[Stored data entries]

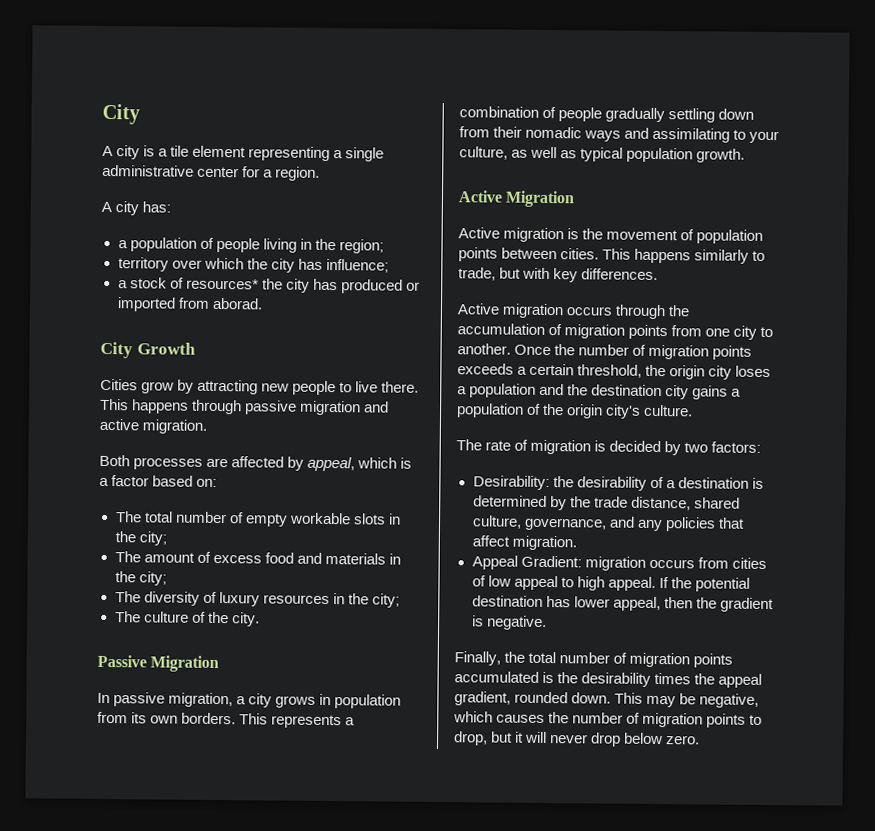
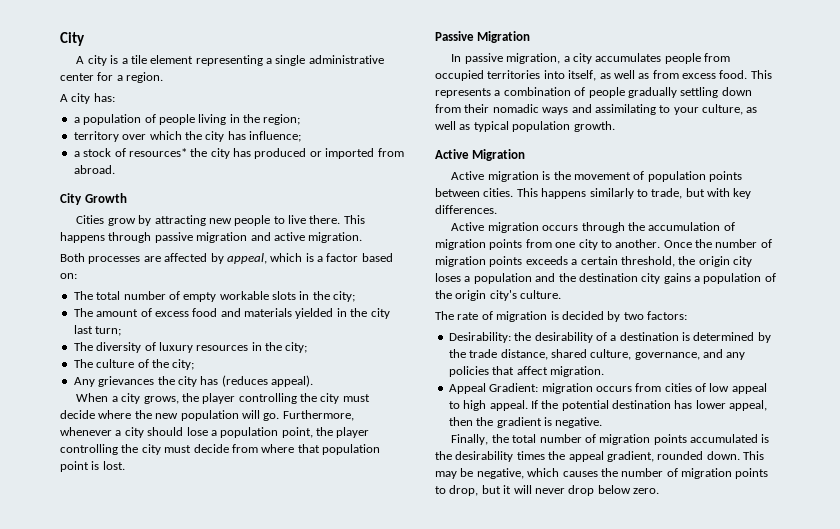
- a stock of resources* the city has produced or imported from aborad.
+ a stock of resources* the city has produced or imported from abroad.
- The amount of excess food and materials in the city;
+ The amount of excess food and materials yielded in the city last turn;
- The culture of the city.
+ The culture of the city;
+ Any grievances the city has (reduces appeal).
+ When a city grows, the player controlling the city must decide where the new population will go. Furthermore, whenever a city should lose a population point, the player controlling the city must decide from where that population point is lost.
- In passive migration, a city grows in population from its own borders.
+ In passive migration, a city accumulates people from occupied territories into itself, as well as from excess food.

• **Task instructions**
Repeat the data above exactly; images are not part of the copy.

• **Response to this exercise**
- a stock of resources* the city has produced or imported from aborad.
+ a stock of resources* the city has produced or imported from abroad.
- The amount of excess food and materials in the city;
+ The amount of excess food and materials yielded in the city last turn;
- The culture of the city.
+ The culture of the city;
+ Any grievances the city has (reduces appeal).
+ When a city grows, the player controlling the city must decide where the new population will go. Furthermore, whenever a city should lose a population point, the player controlling the city must decide from where that population point is lost.
- In passive migration, a city grows in population from its own borders.
+ In passive migration, a city accumulates people from occupied territories into itself, as well as from excess food.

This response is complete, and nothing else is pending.